Also in Greene's book, there is this helpful, if mind-boggling
example, that shows that the past, present and future are all out
there at once. Greene takes the case of a being named Chewie, in a
galaxy far, far away, in fact 10 billion light years away. If
Chewie is not moving relative to the Earth, Chewie will see what is
happening "now" on the Earth, although it will take 10 billion years
for the light to reach him. But if Chewie is moving away from the
Earth at 10 miles per hour (Greene says he has a big stride) Chewie
will see what happened 150 years ago. If Chewie is moving toward
the Earth at 10 miles per hour he will see what will happen 150
years in the future. Notice that if Chewie first moves toward the Earth
and then moves away from the Earth, Chewie will see our future and then
see our past. For us, that's in the ``wrong" order!
Next, there is a physicist in the UK, Edgar Andrews, who has written a
very nice, very entertaining, down-to-earth book called Who Made
God?: Searching for a Theory of Everything. In chapter 8 he
says this:
This implies, of course, the intriguing concept that all time still
exists. In the three dimensions of space, I can travel from
London to Manchester and onwards to Glasgow. In terms of my
experience, once I reach Manchester, London lies in the past
and Glasgow in the future. But this doesn't mean that London has
stopped existing or that Glasgow is still a green-field site. So
with time. The fact that we are confined to 'now' and can visit
neither yesterday nor tomorrow, doesn't mean that yesterday has
ceased to exist or tomorrow doesn't yet exist. It is, in fact, one
of the inevitable conclusions of relativity theory that the
whole of space-time must have a real and continuing existence
- regardless of our perception of time as being divided into past,
present and future.
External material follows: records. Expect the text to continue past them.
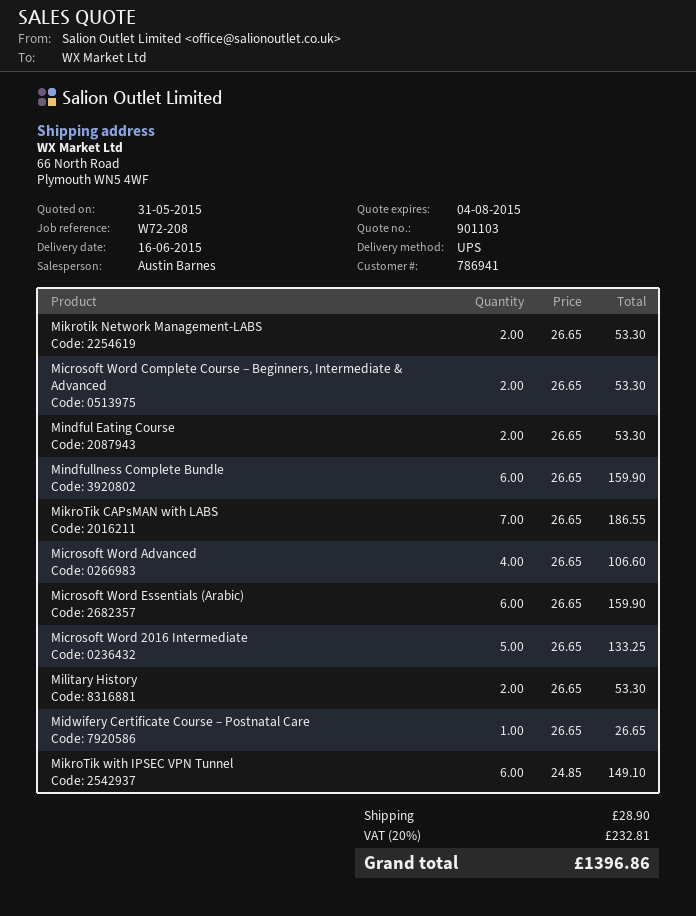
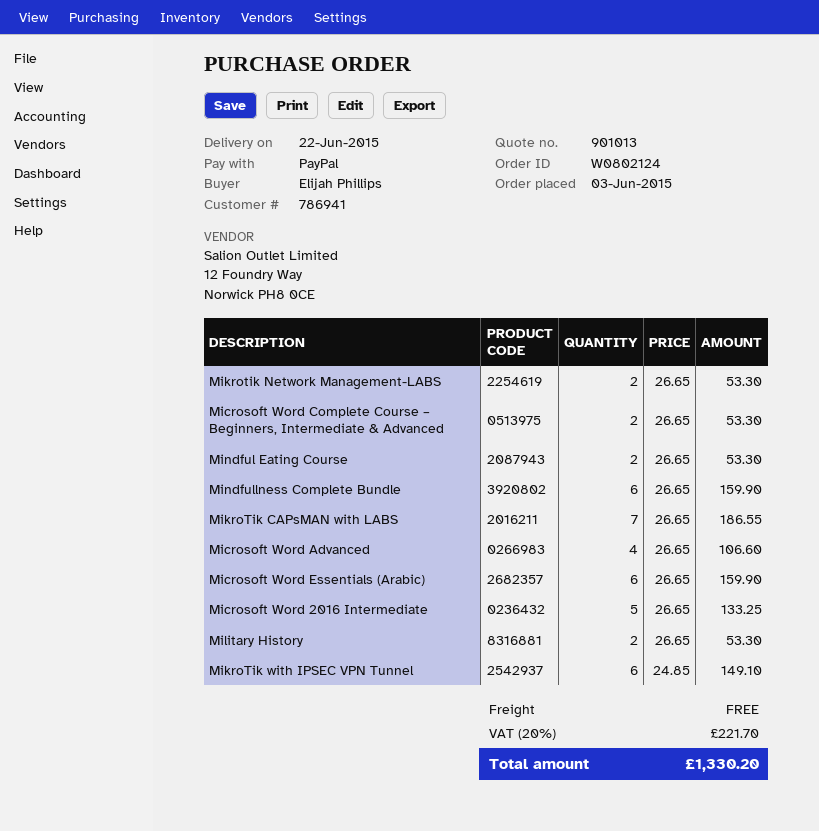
quote number: 901103 -> 901013
delivery date: 2015-06-16 -> 2015-06-22
Midwifery Certificate Course – Postnatal Care: 1 x 26.65 = 26.65 -> none
shipping: 28.90 -> 0.00
tax: 20% = 232.81 -> 20% = 221.70
total: 1396.86 -> 1330.20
If you doubt my word, physicist Brian Greene
sets out detailed arguments to prove this and concludes: 'Just as
we envision all of space as
really existing, we should also
envision all of time as
really being out there, as
really existing, too' (his italics). The biblical idea that
God surveys all time is therefore predictive of what has only
recently become apparent to science.
4
I would say, however, that this result has been apparent to science
for around 100 years, so it is not really recent. But of course it
has only recently started to get the attention that it deserves.
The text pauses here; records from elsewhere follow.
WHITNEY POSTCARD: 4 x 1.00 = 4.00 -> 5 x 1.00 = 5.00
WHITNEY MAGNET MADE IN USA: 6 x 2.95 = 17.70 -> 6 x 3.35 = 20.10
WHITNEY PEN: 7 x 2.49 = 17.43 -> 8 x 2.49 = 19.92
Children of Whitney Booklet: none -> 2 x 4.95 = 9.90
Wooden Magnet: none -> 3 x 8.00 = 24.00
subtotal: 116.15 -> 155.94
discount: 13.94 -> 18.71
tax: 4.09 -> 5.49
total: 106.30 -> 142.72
Notice that his trip around the UK is the equivalent of my Haunted
Mansion ride.
Next up, here is a quote by Professor James
Woodward in his online article, "Killing Time" where he quotes a
physicist, Hermann Weyl:
... one is led from the absence of absolute simultaneity to the
view, that in Weyl's [1949] words, "Reality simply is, it does not
happen" That is, the past, present, and future all
objectively exist. It is all fixed.
5
Woodward is quoting Weyl from Weyl's book:
Philosophy of Mathematics and Natural
Science.
6
Here are a couple more quotes from Hermann Weyl, first from:
Philosophy of Mathematics and Natural Science
(Princeton University Press, Princeton 2009) p. 116:
The objective world simply is , it does not happen. Only to the
gaze of my consciousness, crawling upward along the life line of
my body, does a section of this world come to life as a fleeting
image in space which continuously changes in time.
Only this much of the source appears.